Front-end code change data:
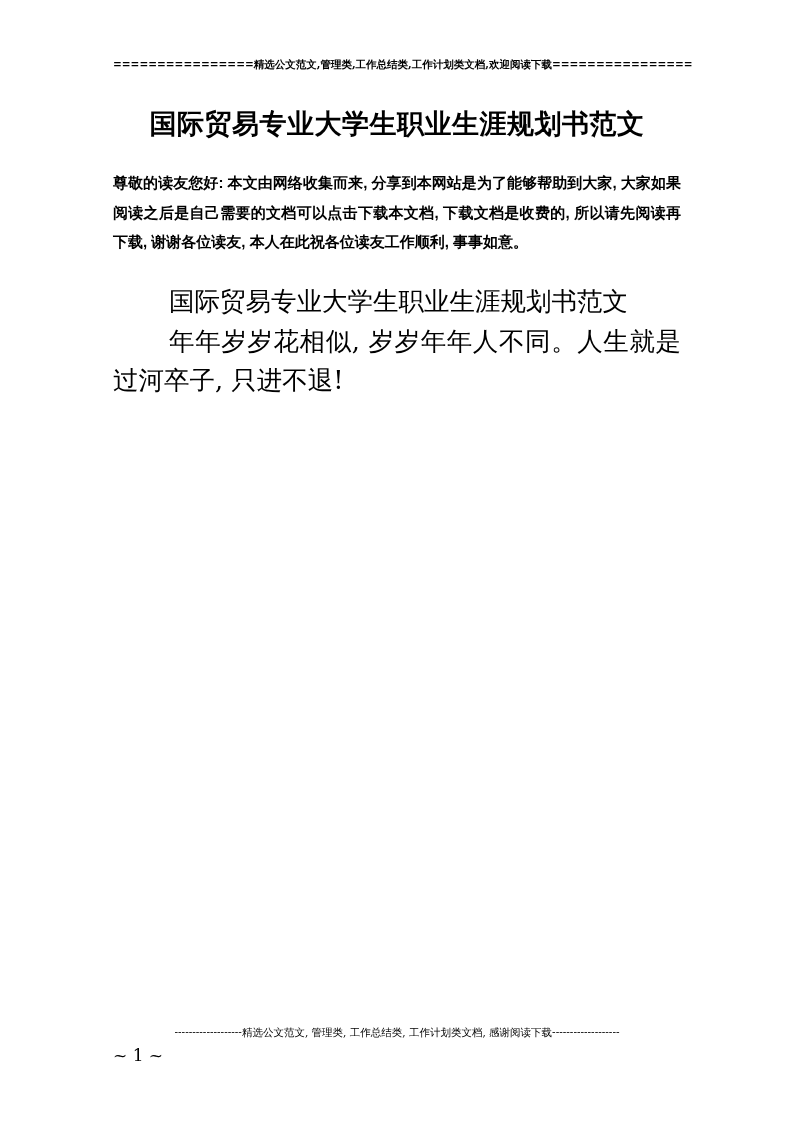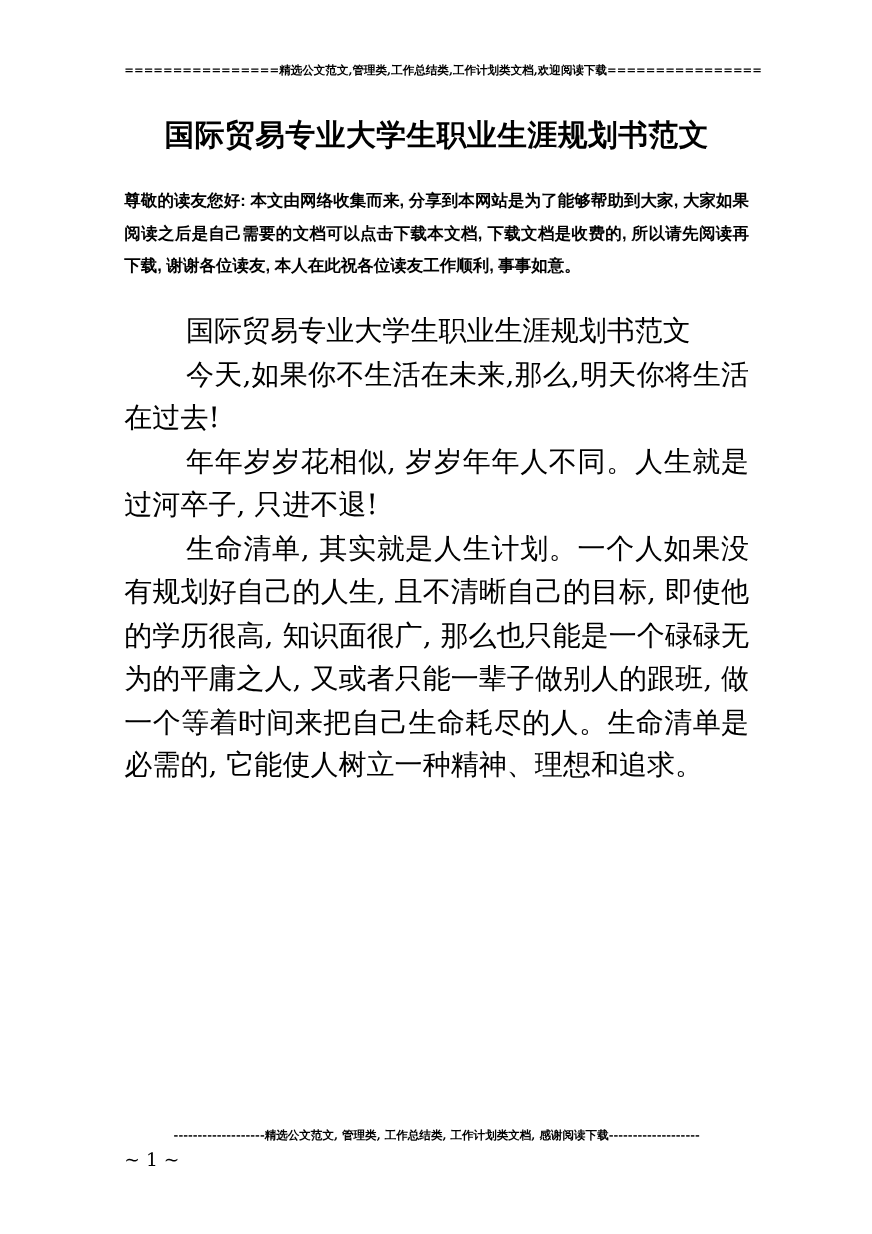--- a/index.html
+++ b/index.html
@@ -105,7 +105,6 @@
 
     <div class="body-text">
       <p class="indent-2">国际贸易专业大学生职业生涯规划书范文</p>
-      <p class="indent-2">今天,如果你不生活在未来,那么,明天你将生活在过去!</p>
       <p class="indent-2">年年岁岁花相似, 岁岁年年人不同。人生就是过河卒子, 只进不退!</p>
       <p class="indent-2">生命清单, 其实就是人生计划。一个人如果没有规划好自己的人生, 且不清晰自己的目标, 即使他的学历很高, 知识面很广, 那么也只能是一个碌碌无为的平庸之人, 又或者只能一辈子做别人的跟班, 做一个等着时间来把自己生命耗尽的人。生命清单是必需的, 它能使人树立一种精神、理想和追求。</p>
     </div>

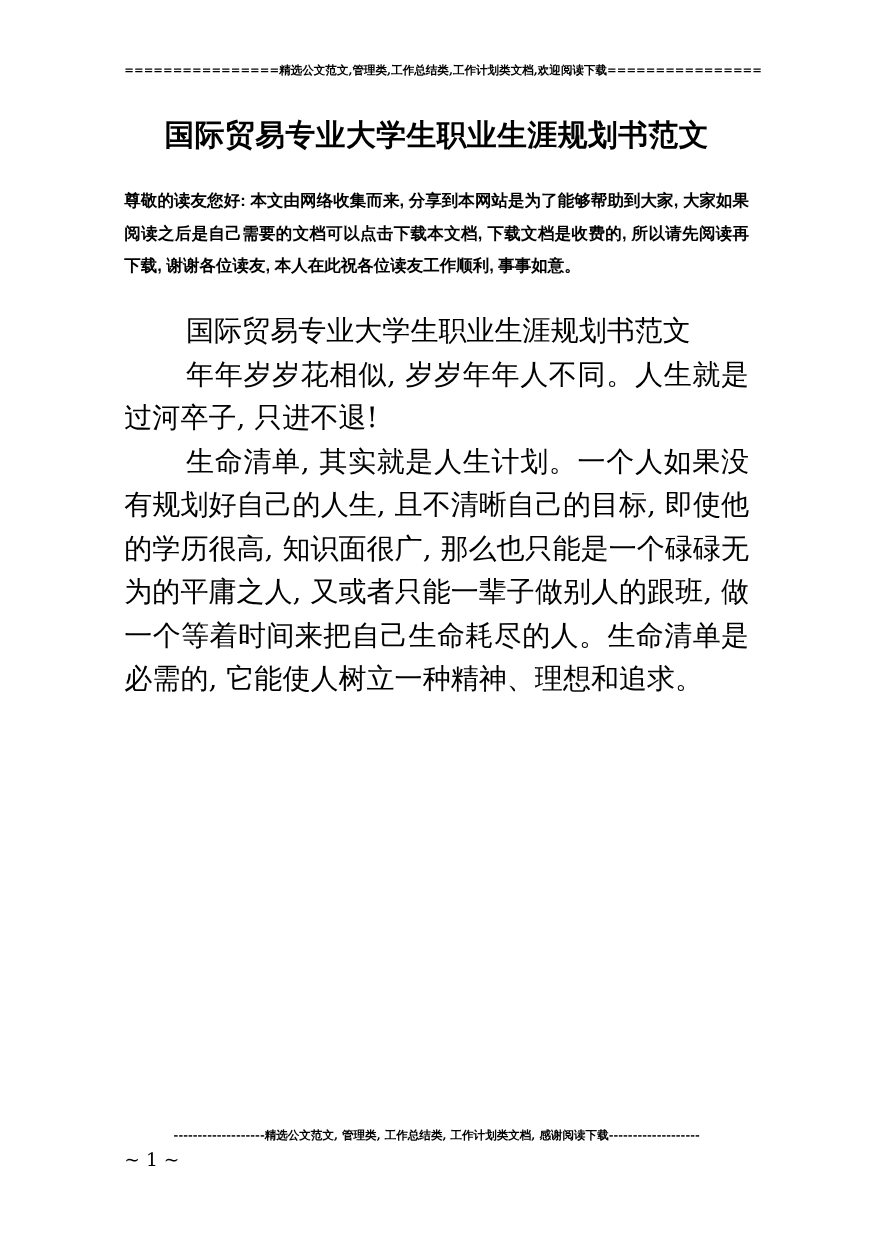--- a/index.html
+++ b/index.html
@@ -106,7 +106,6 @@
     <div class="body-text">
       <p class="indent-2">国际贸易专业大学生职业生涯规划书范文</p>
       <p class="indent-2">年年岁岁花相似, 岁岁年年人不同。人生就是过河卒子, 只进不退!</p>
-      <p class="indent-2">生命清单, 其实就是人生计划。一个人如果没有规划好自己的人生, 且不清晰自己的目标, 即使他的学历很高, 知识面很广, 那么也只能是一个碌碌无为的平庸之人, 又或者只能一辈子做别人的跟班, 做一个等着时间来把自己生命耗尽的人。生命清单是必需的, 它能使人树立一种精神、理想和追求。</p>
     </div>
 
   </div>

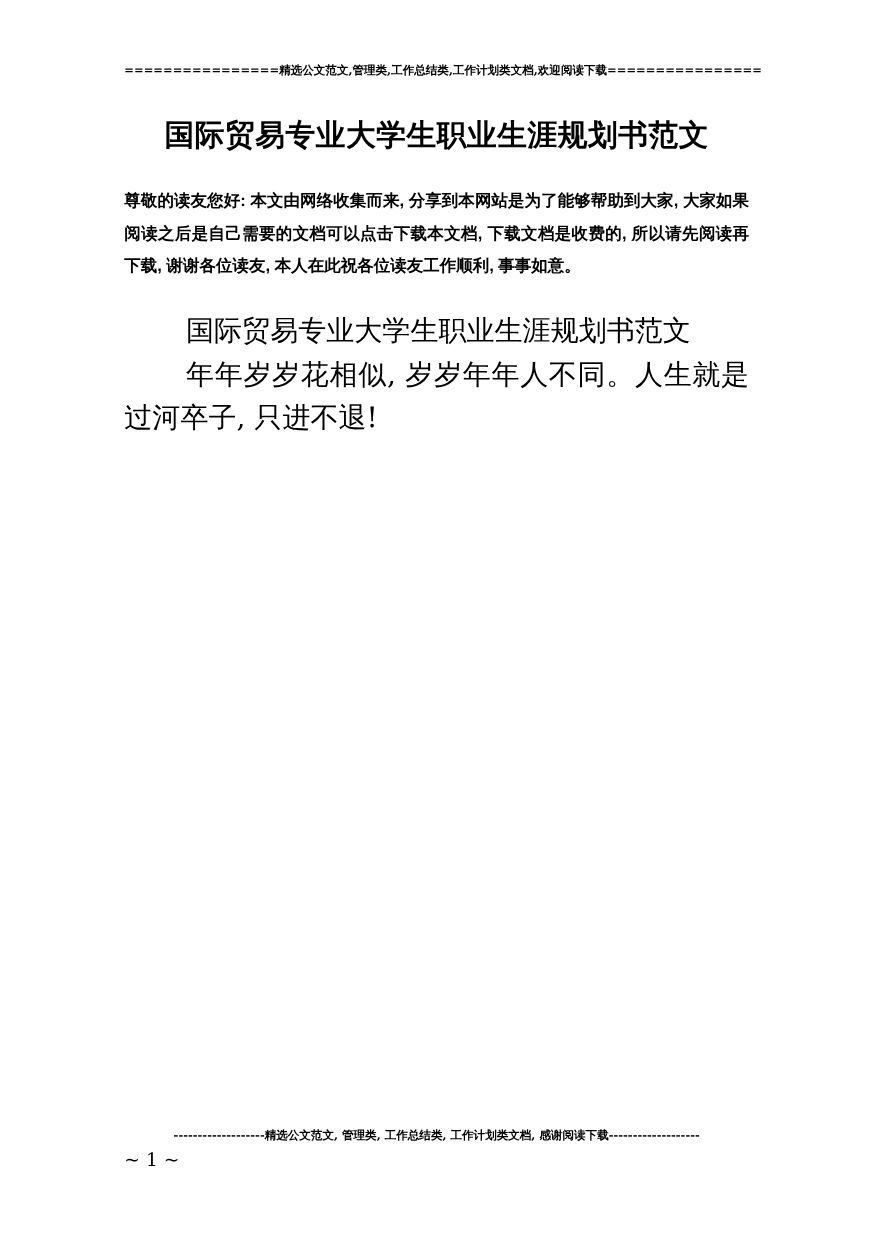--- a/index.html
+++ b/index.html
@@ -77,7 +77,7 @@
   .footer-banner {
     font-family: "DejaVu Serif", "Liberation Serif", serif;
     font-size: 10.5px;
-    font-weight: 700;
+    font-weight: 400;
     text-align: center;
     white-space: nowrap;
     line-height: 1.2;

==

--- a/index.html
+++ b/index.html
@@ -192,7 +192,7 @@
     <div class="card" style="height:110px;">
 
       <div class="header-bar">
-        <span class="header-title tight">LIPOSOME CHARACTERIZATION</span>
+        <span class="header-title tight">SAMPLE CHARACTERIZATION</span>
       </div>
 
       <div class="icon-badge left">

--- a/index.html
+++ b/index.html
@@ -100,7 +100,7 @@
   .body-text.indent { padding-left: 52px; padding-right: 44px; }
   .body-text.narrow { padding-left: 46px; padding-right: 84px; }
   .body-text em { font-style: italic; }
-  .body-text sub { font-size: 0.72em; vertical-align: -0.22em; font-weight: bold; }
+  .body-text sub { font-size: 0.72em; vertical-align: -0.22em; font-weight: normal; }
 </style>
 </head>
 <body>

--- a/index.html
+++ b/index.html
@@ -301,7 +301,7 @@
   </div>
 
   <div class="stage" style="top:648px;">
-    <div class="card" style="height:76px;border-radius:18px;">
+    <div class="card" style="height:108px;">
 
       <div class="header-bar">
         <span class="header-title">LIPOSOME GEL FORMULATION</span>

> _Problem to work on_
Using the records above, copy each line that contains "size".

> _Exercise response_
     font-size: 10.5px;
-  .body-text sub { font-size: 0.72em; vertical-align: -0.22em; font-weight: bold; }
+  .body-text sub { font-size: 0.72em; vertical-align: -0.22em; font-weight: normal; }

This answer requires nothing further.